=== Begin Enclosure ===

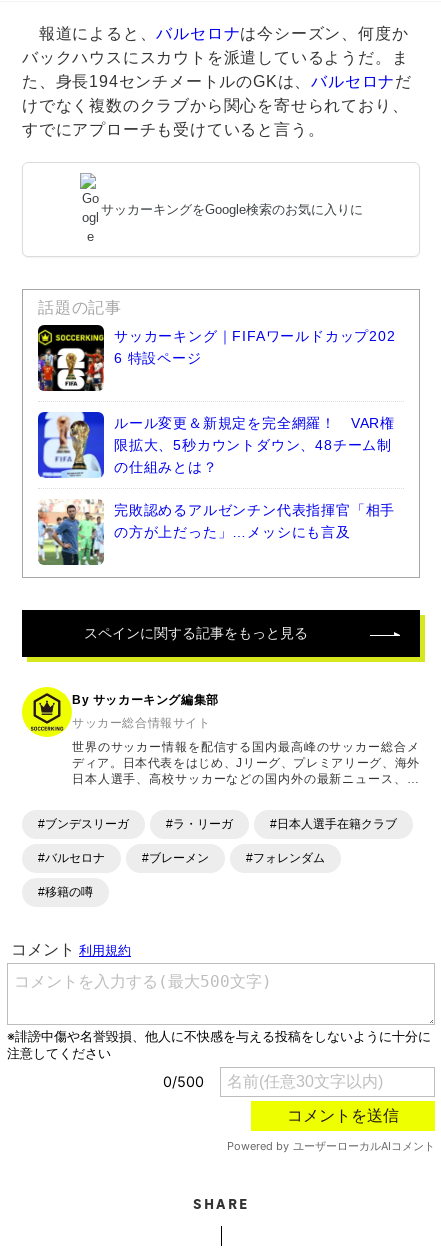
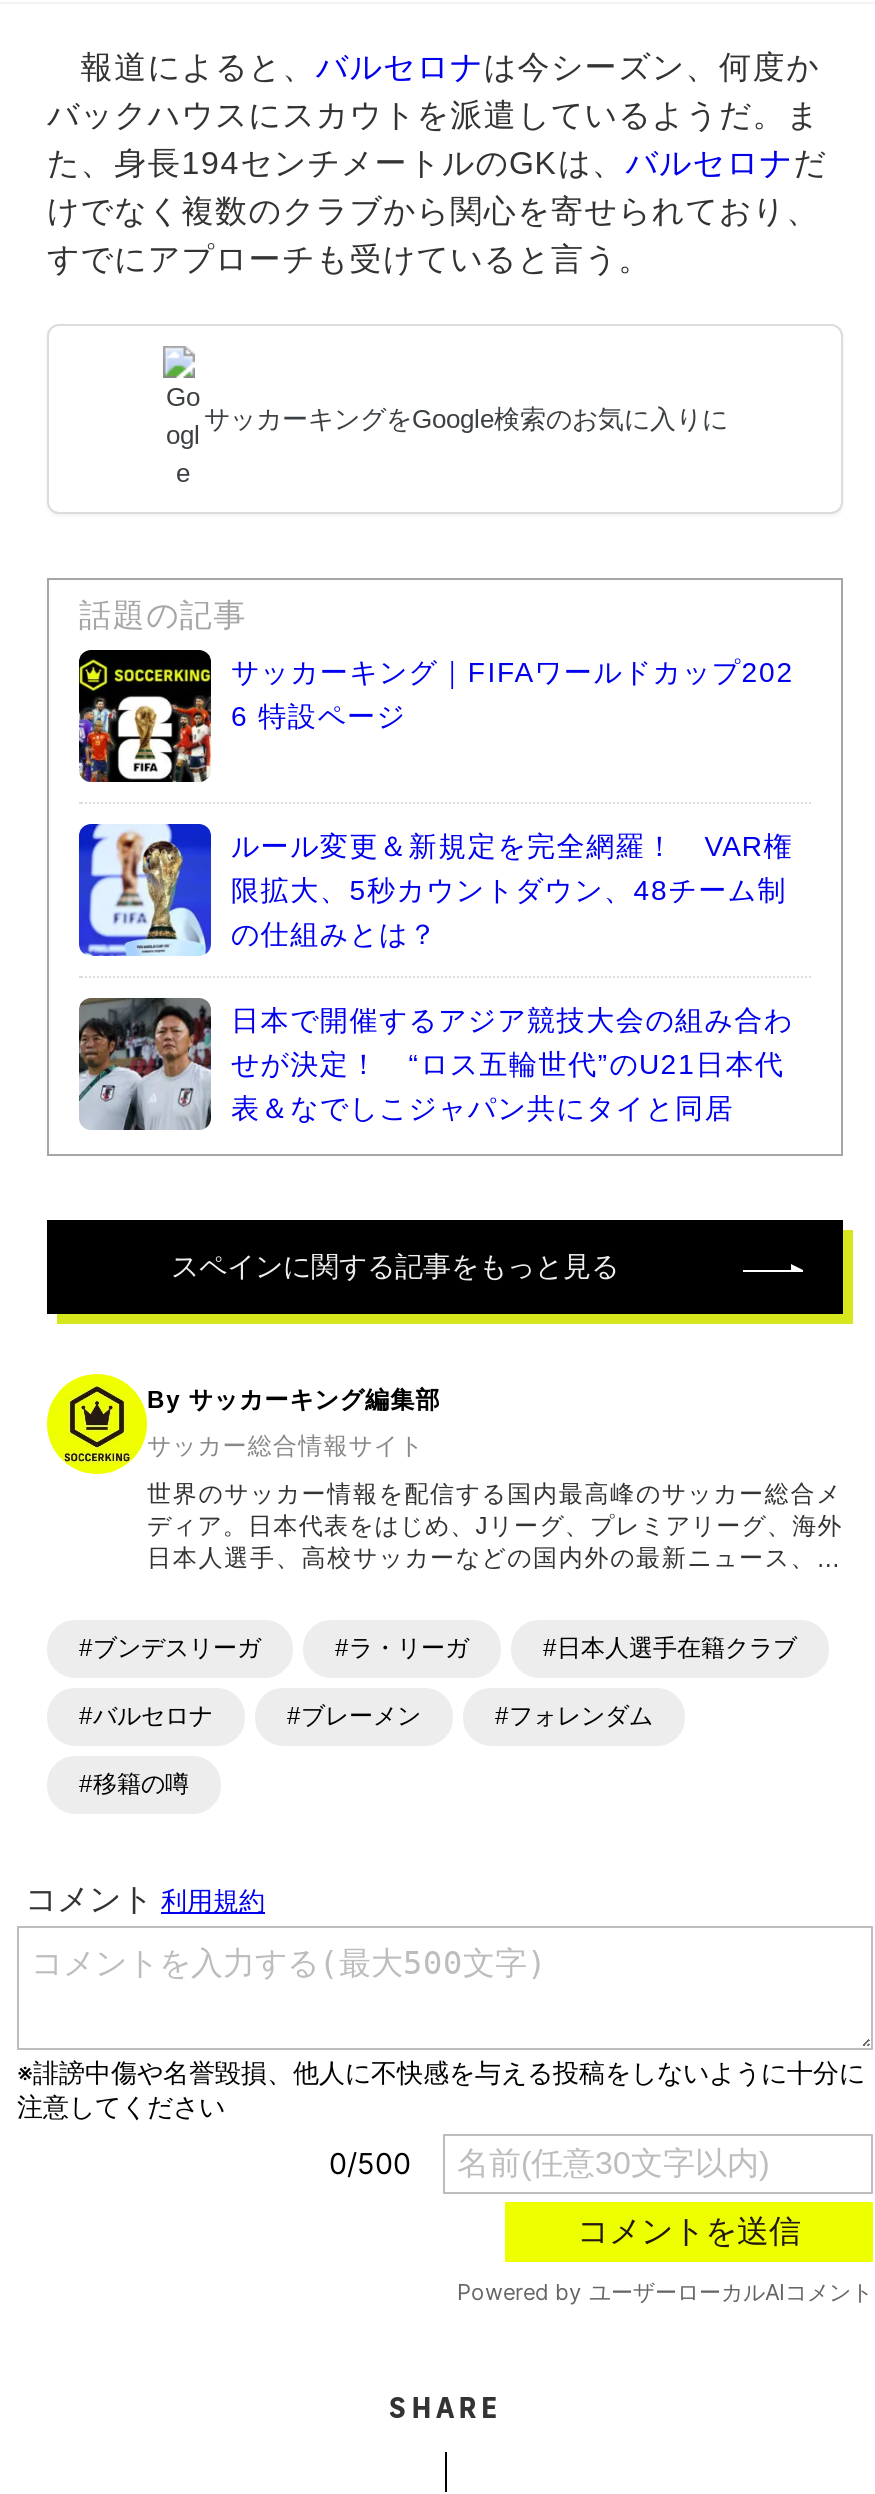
- [image]
- 完敗認めるアルゼンチン代表指揮官「相手
- の方が上だった」…メッシにも言及
+ [image]
+ 日本で開催するアジア競技大会の組み合わ
+ せが決定！ “ロス五輪世代”のU21日本代
+ 表＆なでしこジャパン共にタイと同居
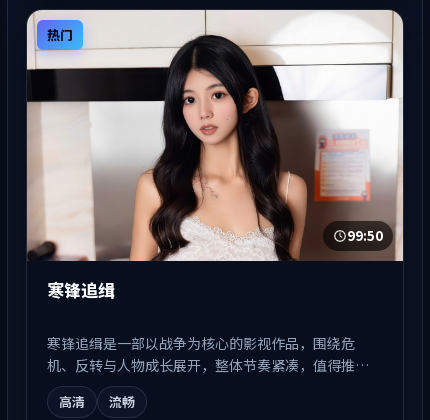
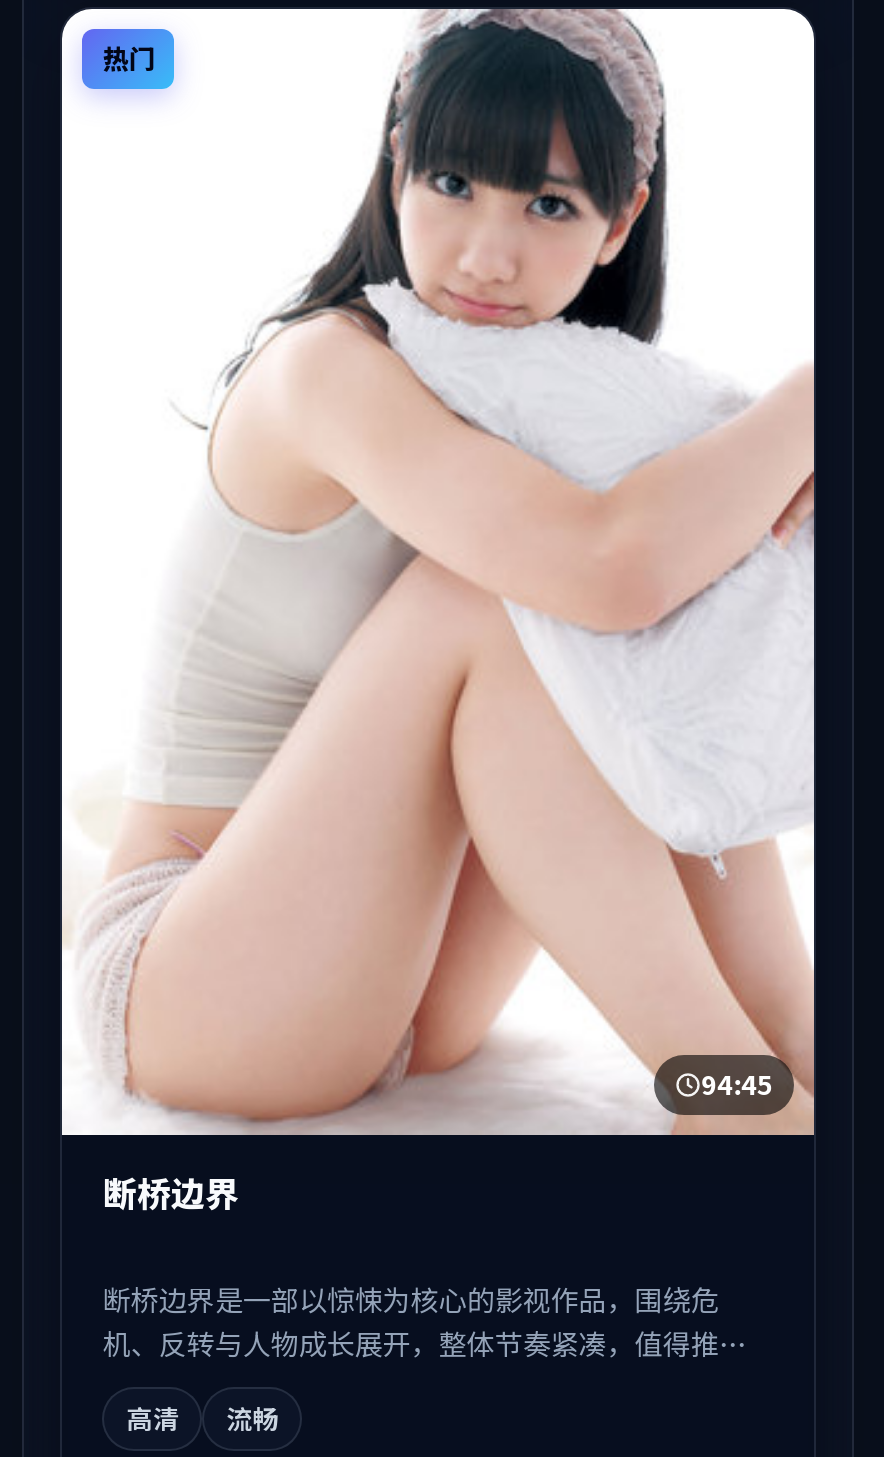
- [image]
- 99:50
+ [image]
+ 94:45

- 寒锋追缉
+ 断桥边界

- 寒锋追缉是一部以战争为核心的影视作品，围绕危
+ 断桥边界是一部以惊悚为核心的影视作品，围绕危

=== End Enclosure ===

● TASK REQUIREMENTS: Only the pictures may be dropped; print every record exactly as given.

● EXERCISE RESULT:
- [image]
- 完敗認めるアルゼンチン代表指揮官「相手
- の方が上だった」…メッシにも言及
+ [image]
+ 日本で開催するアジア競技大会の組み合わ
+ せが決定！ “ロス五輪世代”のU21日本代
+ 表＆なでしこジャパン共にタイと同居
- [image]
- 99:50
+ [image]
+ 94:45

- 寒锋追缉
+ 断桥边界

- 寒锋追缉是一部以战争为核心的影视作品，围绕危
+ 断桥边界是一部以惊悚为核心的影视作品，围绕危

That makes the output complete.